▶ _User interface change data_

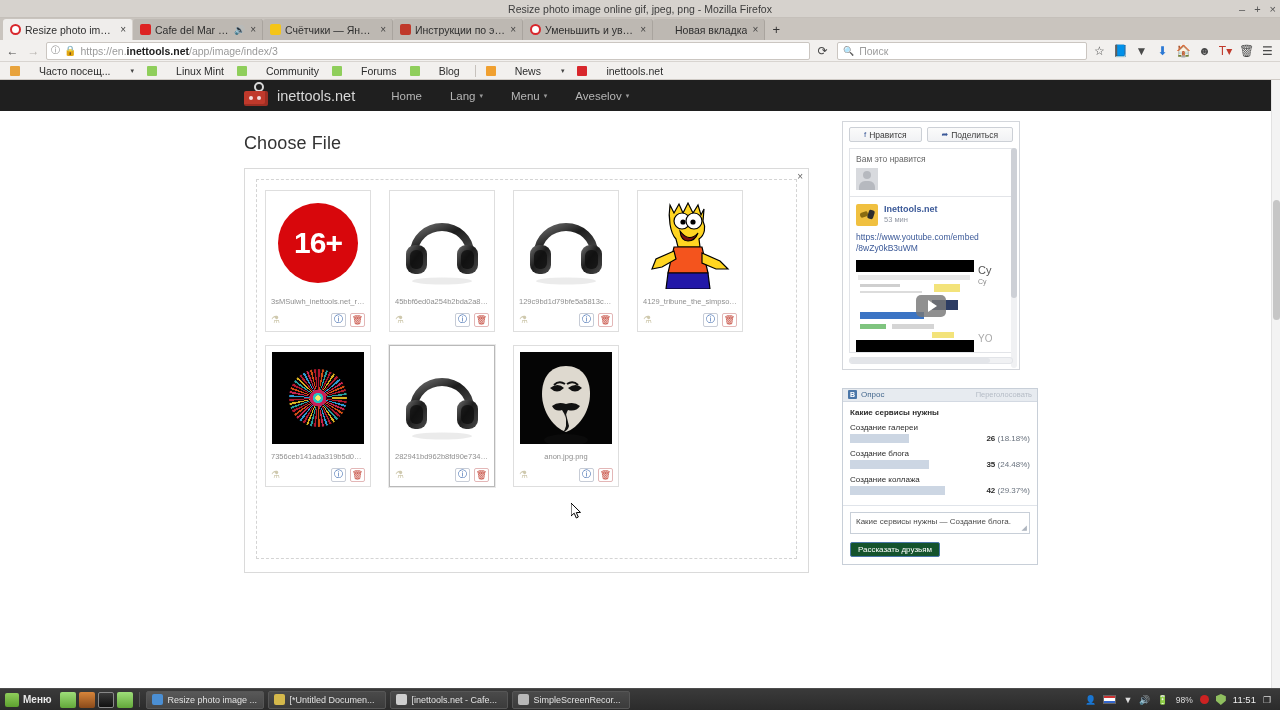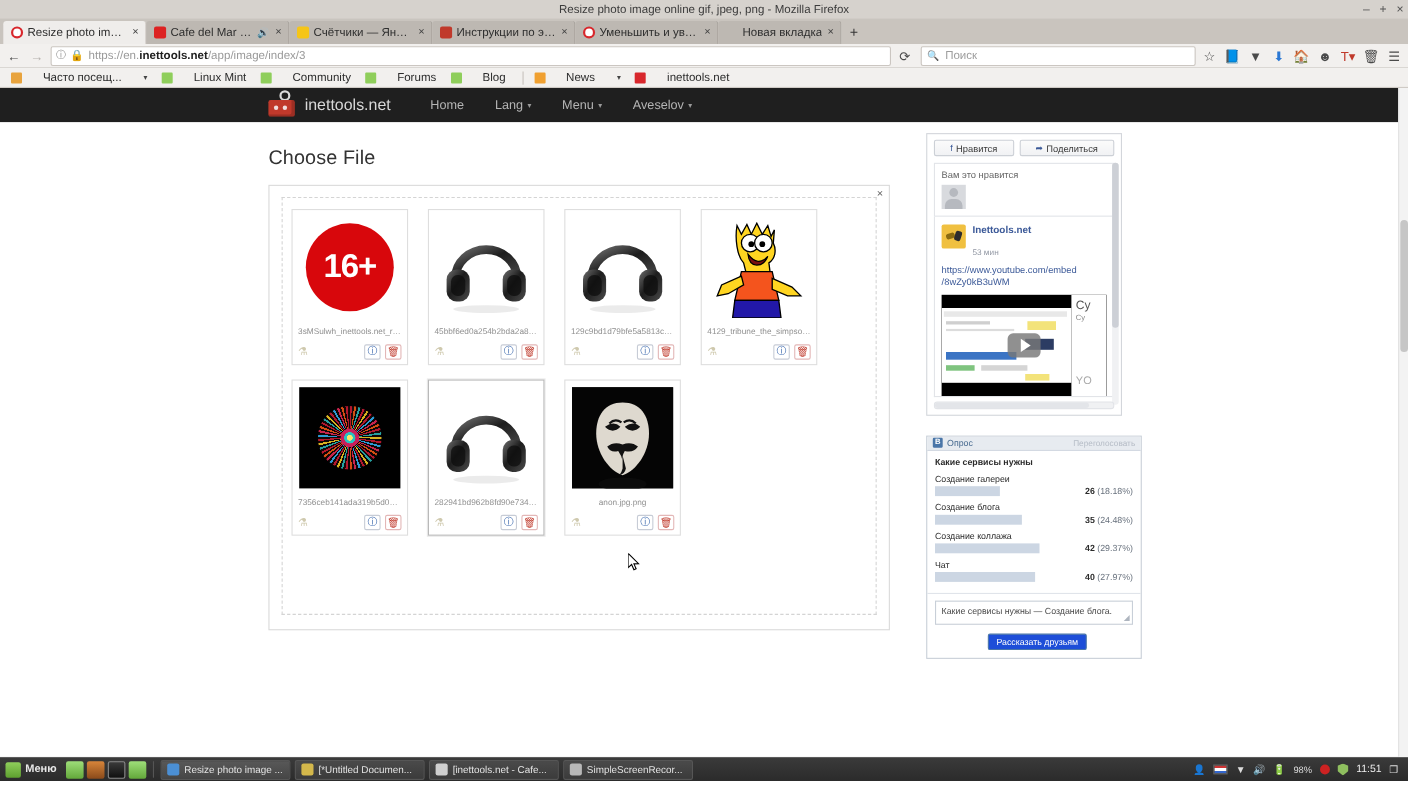--- a/index.html
+++ b/index.html
@@ -170,21 +170,21 @@
   #fb-like-card .lbl { font-size:8.5px; color:#666; margin-bottom:4px; }
   .avatar-sq { width:22px; height:22px; background:#d8dade; position:relative; overflow:hidden;}
   .avatar-sq::before{content:"";position:absolute;left:7px;top:3px;width:8px;height:8px;border-radius:50%;background:#b6b9bf;}
   .avatar-sq::after{content:"";position:absolute;left:3px;top:13px;width:16px;height:11px;border-radius:6px 6px 0 0;background:#b6b9bf;}
   #fb-post { border:1px solid #e2e4e8; border-top:none; padding:7px 6px 0 6px; }
   #fb-post .row { display:flex; gap:6px; }
   .fb-pagepic { width:22px;height:22px;background:#f0c040;border-radius:2px;position:relative;flex:0 0 22px;}
   .fb-pagepic::before{content:"";position:absolute;left:4px;top:8px;width:8px;height:5px;background:#8a6b10;border-radius:2px;transform:rotate(-18deg);}
   .fb-pagepic::after{content:"";position:absolute;left:12px;top:6px;width:6px;height:9px;background:#2d2d2d;border-radius:2px;transform:rotate(18deg);}
   .fb-pname { font-size:9px; color:#3b5998; font-weight:bold; }
-  .fb-time { font-size:7.5px; color:#9197a3; margin-top:11px;}
+  .fb-time { font-size:7.5px; color:#9197a3; margin-top:1px;}
   .fb-link { font-size:8.5px; color:#3b5998; margin-top:6px; line-height:1.35; word-break:break-all;}
   #yt-embed { margin-top:5px; height:92px; background:#000; position:relative; overflow:hidden; display:flex;}
   #yt-embed .shot { flex:1 1 auto; background:#fff; margin:12px 0; position:relative; overflow:hidden; }
   #yt-embed .shot .topbar{position:absolute;left:2px;right:4px;top:3px;height:5px;background:#e8e8e8;}
   #yt-embed .shot .l1{position:absolute;left:4px;top:12px;width:40px;height:3px;background:#cfcfcf;}
   #yt-embed .shot .l2{position:absolute;left:4px;top:19px;width:62px;height:2px;background:#dcdcdc;}
   #yt-embed .shot .blue{position:absolute;left:4px;top:40px;width:64px;height:7px;background:#3b74c4;}
   #yt-embed .shot .grn{position:absolute;left:4px;top:52px;width:26px;height:5px;background:#7fc47f;}
   #yt-embed .shot .gry{position:absolute;left:36px;top:52px;width:42px;height:5px;background:#d5d5d5;}
   #yt-embed .shot .ylw{position:absolute;left:78px;top:12px;width:26px;height:8px;background:#f3e37a;}
@@ -220,22 +220,22 @@
   .poll-opt .nm { font-size:8px; color:#2b2b2b; margin-bottom:2px; }
   .poll-opt .row2 { display:flex; align-items:center; justify-content:flex-end; position:relative; height:10px;}
   .poll-opt .bar { position:absolute; left:0; top:0; height:9px; background:#ccd6e3; }
   .poll-opt .val { font-size:8px; color:#2b2b2b; }
   .poll-opt .val b{font-weight:bold;}
   .poll-opt .val span{color:#69727e;}
   #poll-foot { border-top:1px solid #e0e4ea; padding:6px 7px 7px 7px; }
   #poll-share-box { border:1px solid #c8cfd8; background:#fff; height:22px; position:relative;
       font-size:8px; color:#4a4a4a; padding:4px 5px;}
   #poll-share-box .grip{position:absolute;right:2px;bottom:1px;font-size:7px;color:#aeb5bf;}
-  #poll-btn { margin-top:8px; width:90px; height:15px; background:#1d4ed8; border:1px solid #4a76a8;
-      border-radius:2px; color:#fff; font-size:8px; display:flex;align-items:center;justify-content:center;margin-left:48px;}
+  #poll-btn { margin-top:8px; width:90px; height:15px; background:#14532d; border:1px solid #4a76a8;
+      border-radius:2px; color:#fff; font-size:8px; display:flex;align-items:center;justify-content:center;}
 
   
   #page-scroll { position:absolute; right:0; top:0; width:9px; height:608px; background:#f3f3f3; border-left:1px solid #e2e2e2;}
   #page-scroll .th { position:absolute; left:1px; top:120px; width:7px; height:120px; background:#c6c6c6; border-radius:4px;}
 
   
   #taskbar { height:22px; background:linear-gradient(#3a3a3a,#2b2b2b); display:flex; align-items:center;
      padding:0 3px; gap:3px; border-top:1px solid #4d4d4d;}
   #menu-btn { display:flex; align-items:center; gap:4px; padding:0 6px 0 2px; height:20px;}
   #menu-btn .mi { width:14px;height:14px;background:linear-gradient(#8fce5b,#5ea02f);border-radius:2px;position:relative;}
@@ -653,27 +653,20 @@
                 <div class="row2">
                   <span class="bar" style="width: 44.064%;"></span>
                   <span class="val"><b>35</b><span> (24.48%)</span></span>
                 </div>
               </div>
               <div class="poll-opt">
                 <div class="nm">Создание коллажа</div>
                 <div class="row2">
                   <span class="bar" style="width: 52.866%;"></span>
                   <span class="val"><b>42</b><span> (29.37%)</span></span>
-                </div>
-              </div>
-              <div class="poll-opt">
-                <div class="nm">Чат</div>
-                <div class="row2">
-                  <span class="bar" style="width: 50.346%;"></span>
-                  <span class="val"><b>40</b><span> (27.97%)</span></span>
                 </div>
               </div>
             </div>
         </div>
         <div id="poll-foot">
           <div id="poll-share-box">
             <span>Какие сервисы нужны — Создание блога.</span>
             <span class="grip">◢</span>
           </div>
           <div id="poll-btn">Рассказать друзьям</div>

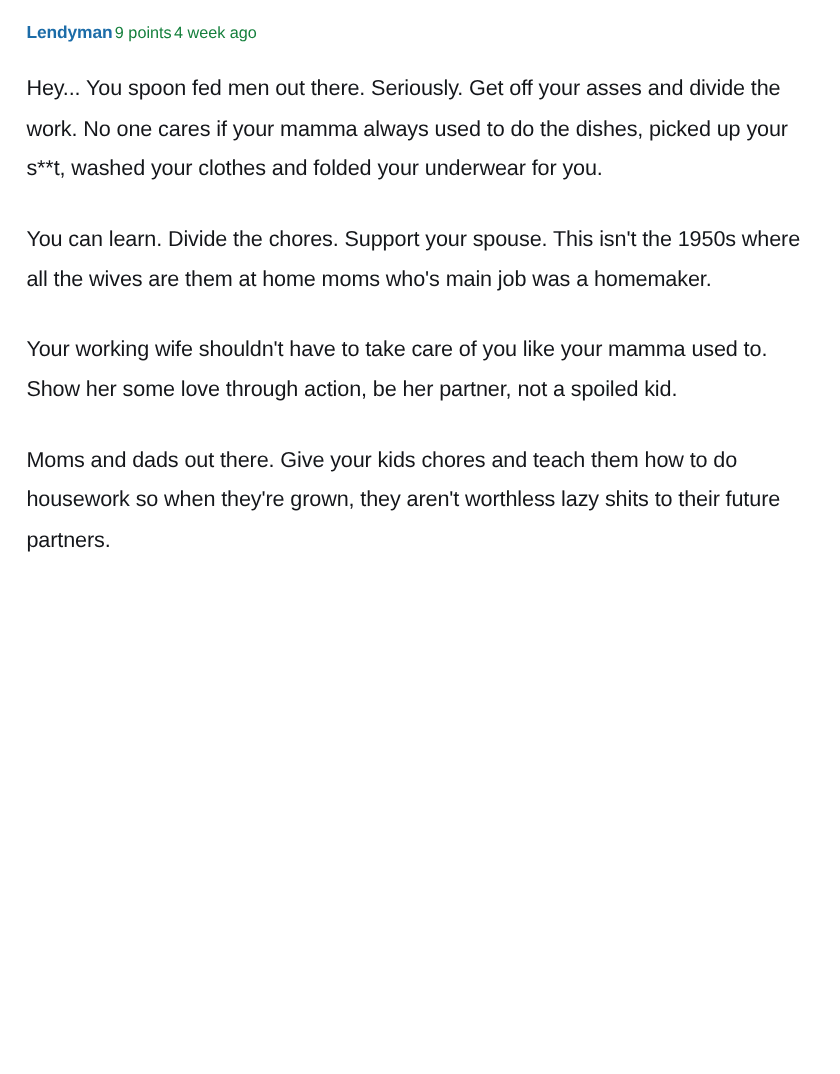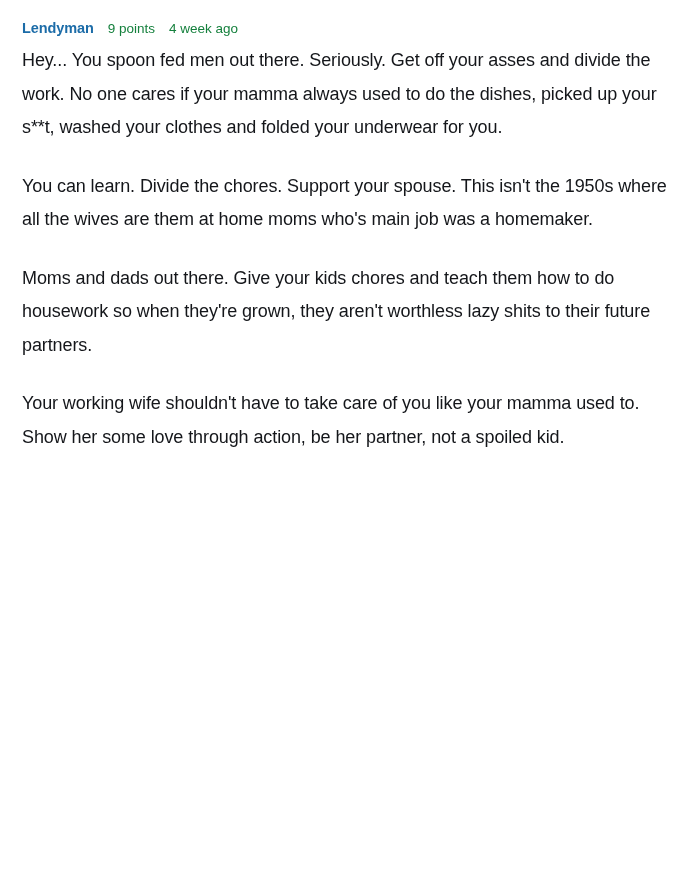--- a/index.html
+++ b/index.html
@@ -15,22 +15,22 @@
     overflow: hidden;
   }
   .comment {
     padding: 20px 22px 0 22px;
     box-sizing: border-box;
     width: 700px;
   }
   .comment-meta {
     display: flex;
     align-items: baseline;
-    gap: 14px;
-    margin-bottom: 7px;
+    gap: 2px;
+    margin-bottom: 21px;
     font-size: 14px;
     line-height: 16px;
   }
   .author {
     color: #1c6ca8;
     font-weight: bold;
     font-size: 14.5px;
     letter-spacing: -0.1px;
   }
   .points, .timestamp {
@@ -57,17 +57,17 @@
 
   <div class="comment-meta">
     <span class="author">Lendyman</span>
     <span class="points">9 points</span>
     <span class="timestamp">4 week ago</span>
   </div>
 
   <div class="comment-body">
     <p>Hey... You spoon fed men out there. Seriously. Get off your asses and divide the work. No one cares if your mamma always used to do the dishes, picked up your s**t, washed your clothes and folded your underwear for you.</p>
     <p>You can learn. Divide the chores. Support your spouse. This isn't the 1950s where all the wives are them at home moms who's main job was a homemaker.</p>
+    <p>Your working wife shouldn't have to take care of you like your mamma used to. Show her some love through action, be her partner, not a spoiled kid.</p>
     <p>Moms and dads out there. Give your kids chores and teach them how to do housework so when they're grown, they aren't worthless lazy shits to their future partners.</p>
-    <p>Your working wife shouldn't have to take care of you like your mamma used to. Show her some love through action, be her partner, not a spoiled kid.</p>
   </div>
 
 </div>
 
 </body></html>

▶ _Exercise details_
Take the data above and set it down exactly, images excluded.

▶ _Answer for this exercise_
--- a/index.html
+++ b/index.html
@@ -170,21 +170,21 @@
   #fb-like-card .lbl { font-size:8.5px; color:#666; margin-bottom:4px; }
   .avatar-sq { width:22px; height:22px; background:#d8dade; position:relative; overflow:hidden;}
   .avatar-sq::before{content:"";position:absolute;left:7px;top:3px;width:8px;height:8px;border-radius:50%;background:#b6b9bf;}
   .avatar-sq::after{content:"";position:absolute;left:3px;top:13px;width:16px;height:11px;border-radius:6px 6px 0 0;background:#b6b9bf;}
   #fb-post { border:1px solid #e2e4e8; border-top:none; padding:7px 6px 0 6px; }
   #fb-post .row { display:flex; gap:6px; }
   .fb-pagepic { width:22px;height:22px;background:#f0c040;border-radius:2px;position:relative;flex:0 0 22px;}
   .fb-pagepic::before{content:"";position:absolute;left:4px;top:8px;width:8px;height:5px;background:#8a6b10;border-radius:2px;transform:rotate(-18deg);}
   .fb-pagepic::after{content:"";position:absolute;left:12px;top:6px;width:6px;height:9px;background:#2d2d2d;border-radius:2px;transform:rotate(18deg);}
   .fb-pname { font-size:9px; color:#3b5998; font-weight:bold; }
-  .fb-time { font-size:7.5px; color:#9197a3; margin-top:11px;}
+  .fb-time { font-size:7.5px; color:#9197a3; margin-top:1px;}
   .fb-link { font-size:8.5px; color:#3b5998; margin-top:6px; line-height:1.35; word-break:break-all;}
   #yt-embed { margin-top:5px; height:92px; background:#000; position:relative; overflow:hidden; display:flex;}
   #yt-embed .shot { flex:1 1 auto; background:#fff; margin:12px 0; position:relative; overflow:hidden; }
   #yt-embed .shot .topbar{position:absolute;left:2px;right:4px;top:3px;height:5px;background:#e8e8e8;}
   #yt-embed .shot .l1{position:absolute;left:4px;top:12px;width:40px;height:3px;background:#cfcfcf;}
   #yt-embed .shot .l2{position:absolute;left:4px;top:19px;width:62px;height:2px;background:#dcdcdc;}
   #yt-embed .shot .blue{position:absolute;left:4px;top:40px;width:64px;height:7px;background:#3b74c4;}
   #yt-embed .shot .grn{position:absolute;left:4px;top:52px;width:26px;height:5px;background:#7fc47f;}
   #yt-embed .shot .gry{position:absolute;left:36px;top:52px;width:42px;height:5px;background:#d5d5d5;}
   #yt-embed .shot .ylw{position:absolute;left:78px;top:12px;width:26px;height:8px;background:#f3e37a;}
@@ -220,22 +220,22 @@
   .poll-opt .nm { font-size:8px; color:#2b2b2b; margin-bottom:2px; }
   .poll-opt .row2 { display:flex; align-items:center; justify-content:flex-end; position:relative; height:10px;}
   .poll-opt .bar { position:absolute; left:0; top:0; height:9px; background:#ccd6e3; }
   .poll-opt .val { font-size:8px; color:#2b2b2b; }
   .poll-opt .val b{font-weight:bold;}
   .poll-opt .val span{color:#69727e;}
   #poll-foot { border-top:1px solid #e0e4ea; padding:6px 7px 7px 7px; }
   #poll-share-box { border:1px solid #c8cfd8; background:#fff; height:22px; position:relative;
       font-size:8px; color:#4a4a4a; padding:4px 5px;}
   #poll-share-box .grip{position:absolute;right:2px;bottom:1px;font-size:7px;color:#aeb5bf;}
-  #poll-btn { margin-top:8px; width:90px; height:15px; background:#1d4ed8; border:1px solid #4a76a8;
-      border-radius:2px; color:#fff; font-size:8px; display:flex;align-items:center;justify-content:center;margin-left:48px;}
+  #poll-btn { margin-top:8px; width:90px; height:15px; background:#14532d; border:1px solid #4a76a8;
+      border-radius:2px; color:#fff; font-size:8px; display:flex;align-items:center;justify-content:center;}
 
   
   #page-scroll { position:absolute; right:0; top:0; width:9px; height:608px; background:#f3f3f3; border-left:1px solid #e2e2e2;}
   #page-scroll .th { position:absolute; left:1px; top:120px; width:7px; height:120px; background:#c6c6c6; border-radius:4px;}
 
   
   #taskbar { height:22px; background:linear-gradient(#3a3a3a,#2b2b2b); display:flex; align-items:center;
      padding:0 3px; gap:3px; border-top:1px solid #4d4d4d;}
   #menu-btn { display:flex; align-items:center; gap:4px; padding:0 6px 0 2px; height:20px;}
   #menu-btn .mi { width:14px;height:14px;background:linear-gradient(#8fce5b,#5ea02f);border-radius:2px;position:relative;}
@@ -653,27 +653,20 @@
                 <div class="row2">
                   <span class="bar" style="width: 44.064%;"></span>
                   <span class="val"><b>35</b><span> (24.48%)</span></span>
                 </div>
               </div>
               <div class="poll-opt">
                 <div class="nm">Создание коллажа</div>
                 <div class="row2">
                   <span class="bar" style="width: 52.866%;"></span>
                   <span class="val"><b>42</b><span> (29.37%)</span></span>
-                </div>
-              </div>
-              <div class="poll-opt">
-                <div class="nm">Чат</div>
-                <div class="row2">
-                  <span class="bar" style="width: 50.346%;"></span>
-                  <span class="val"><b>40</b><span> (27.97%)</span></span>
                 </div>
               </div>
             </div>
         </div>
         <div id="poll-foot">
           <div id="poll-share-box">
             <span>Какие сервисы нужны — Создание блога.</span>
             <span class="grip">◢</span>
           </div>
           <div id="poll-btn">Рассказать друзьям</div>

--- a/index.html
+++ b/index.html
@@ -15,22 +15,22 @@
     overflow: hidden;
   }
   .comment {
     padding: 20px 22px 0 22px;
     box-sizing: border-box;
     width: 700px;
   }
   .comment-meta {
     display: flex;
     align-items: baseline;
-    gap: 14px;
-    margin-bottom: 7px;
+    gap: 2px;
+    margin-bottom: 21px;
     font-size: 14px;
     line-height: 16px;
   }
   .author {
     color: #1c6ca8;
     font-weight: bold;
     font-size: 14.5px;
     letter-spacing: -0.1px;
   }
   .points, .timestamp {
@@ -57,17 +57,17 @@
 
   <div class="comment-meta">
     <span class="author">Lendyman</span>
     <span class="points">9 points</span>
     <span class="timestamp">4 week ago</span>
   </div>
 
   <div class="comment-body">
     <p>Hey... You spoon fed men out there. Seriously. Get off your asses and divide the work. No one cares if your mamma always used to do the dishes, picked up your s**t, washed your clothes and folded your underwear for you.</p>
     <p>You can learn. Divide the chores. Support your spouse. This isn't the 1950s where all the wives are them at home moms who's main job was a homemaker.</p>
+    <p>Your working wife shouldn't have to take care of you like your mamma used to. Show her some love through action, be her partner, not a spoiled kid.</p>
     <p>Moms and dads out there. Give your kids chores and teach them how to do housework so when they're grown, they aren't worthless lazy shits to their future partners.</p>
-    <p>Your working wife shouldn't have to take care of you like your mamma used to. Show her some love through action, be her partner, not a spoiled kid.</p>
   </div>
 
 </div>
 
 </body></html>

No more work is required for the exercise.